Benedict Cumberbatch
Page 12
When Sherlock initially made him a star on television, Cumberbatch was still in a long-term relationship with Olivia Poulet, whom he had met on their drama degree course in Manchester. By the mid-noughties, Poulet’s star had also started to rise, with minor roles on television in The Inspector Lynley Mysteries and The Rotters’ Club leading to her first co-starring credit: as the young Camilla Parker Bowles in Whatever Love Means, an ITV drama about the romance between Camilla and Charles, Prince of Wales. Later she would perhaps be best known on television for playing Emma Messinger, the cynical Tory spin-doctor on Armando Iannucci’s The Thick of It. Cumberbatch and Poulet made a reluctant showbiz couple, rarely giving journalists more than the most basic of information. ‘We are good friends,’ Poulet had tantalised the Sunday Telegraph in 2005. ‘We’ve been good friends for a long time. But then we were not such good friends for a bit. And now we’re good friends again.’
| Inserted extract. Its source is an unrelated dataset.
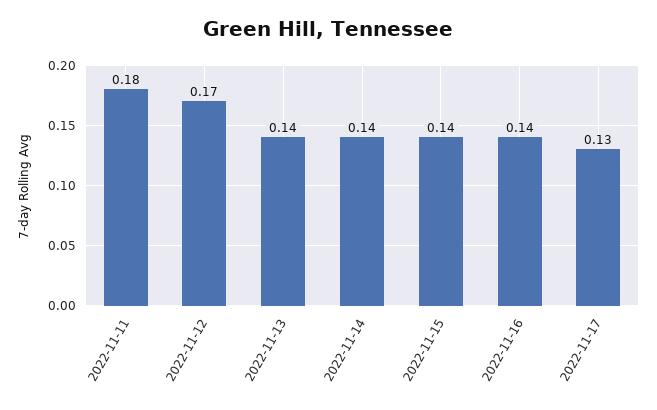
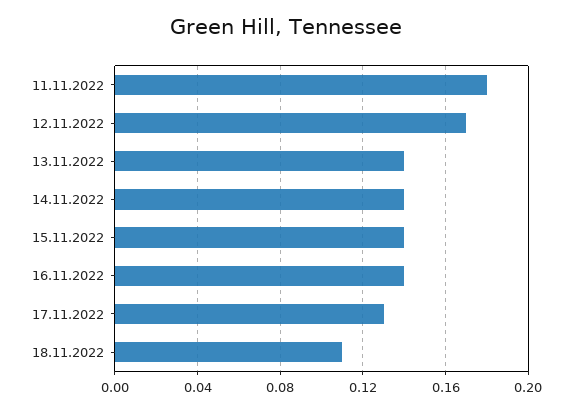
18.11.2022: none -> 0.11

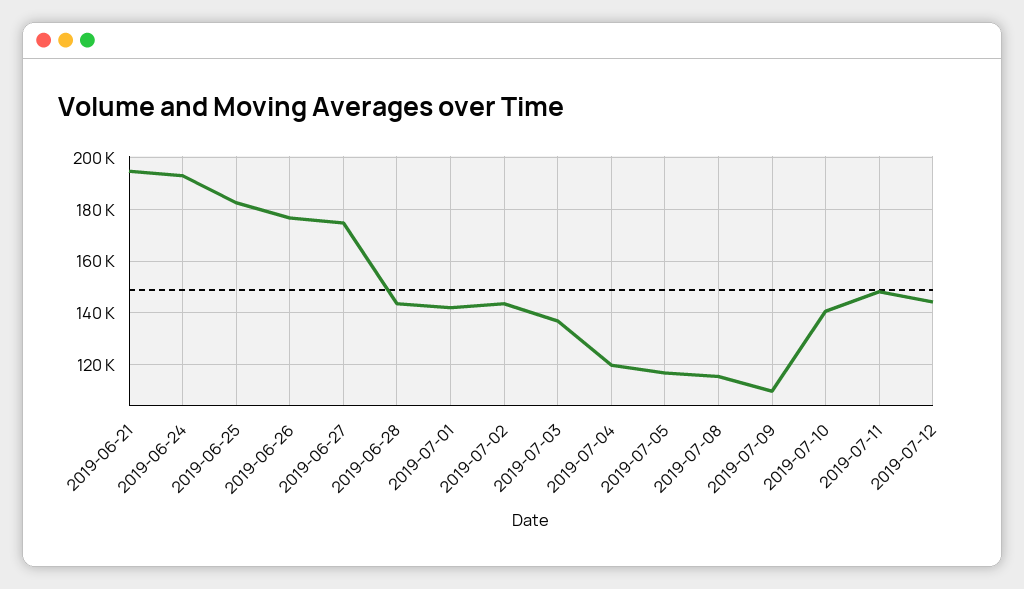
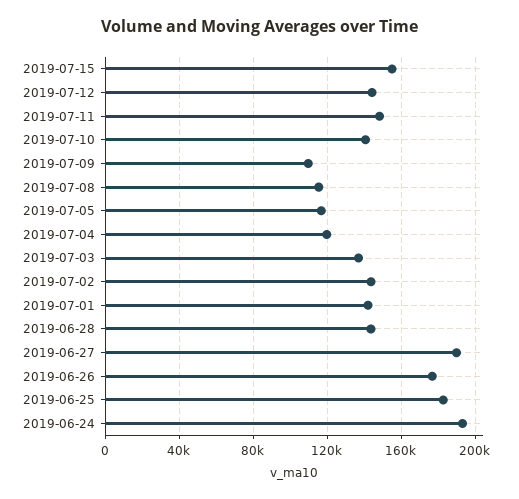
2019-06-21: 195000 -> none
2019-06-27: 175000 -> 190000
2019-07-15: none -> 155000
In the autumn of 2007, they moved from West to North London, from Shepherd’s Bush to Hampstead. Here, they bought a flat with a roof terrace described by Benedict as ‘my sanctuary’. The prospect of marriage was rarely raised publicly by either of the pair, but by his mid-thirties, he had godchildren, while she had nephews, and he regularly announced he was broody, even hoping he might reduce his workload in order to embrace parenthood. ‘I know you pick up an amazing amount of stamina the minute you become a dad, but I would like to be a young dad. I would love to have the ability to juggle a career and have a young child.’ His was not a secure profession. Acting, like many jobs in the creative arts, is feast or famine, but despite this, he was insistent he could make it work, given the chance. ‘Children are expensive,’ he was quoted as saying in the pages of the Daily Telegraph newspaper, ‘but as an actor, if you freak out about economic maturity you’ll never step out the front door. Everyone I know who has done it says you will never regret it. Your life doesn’t stop when you have children.’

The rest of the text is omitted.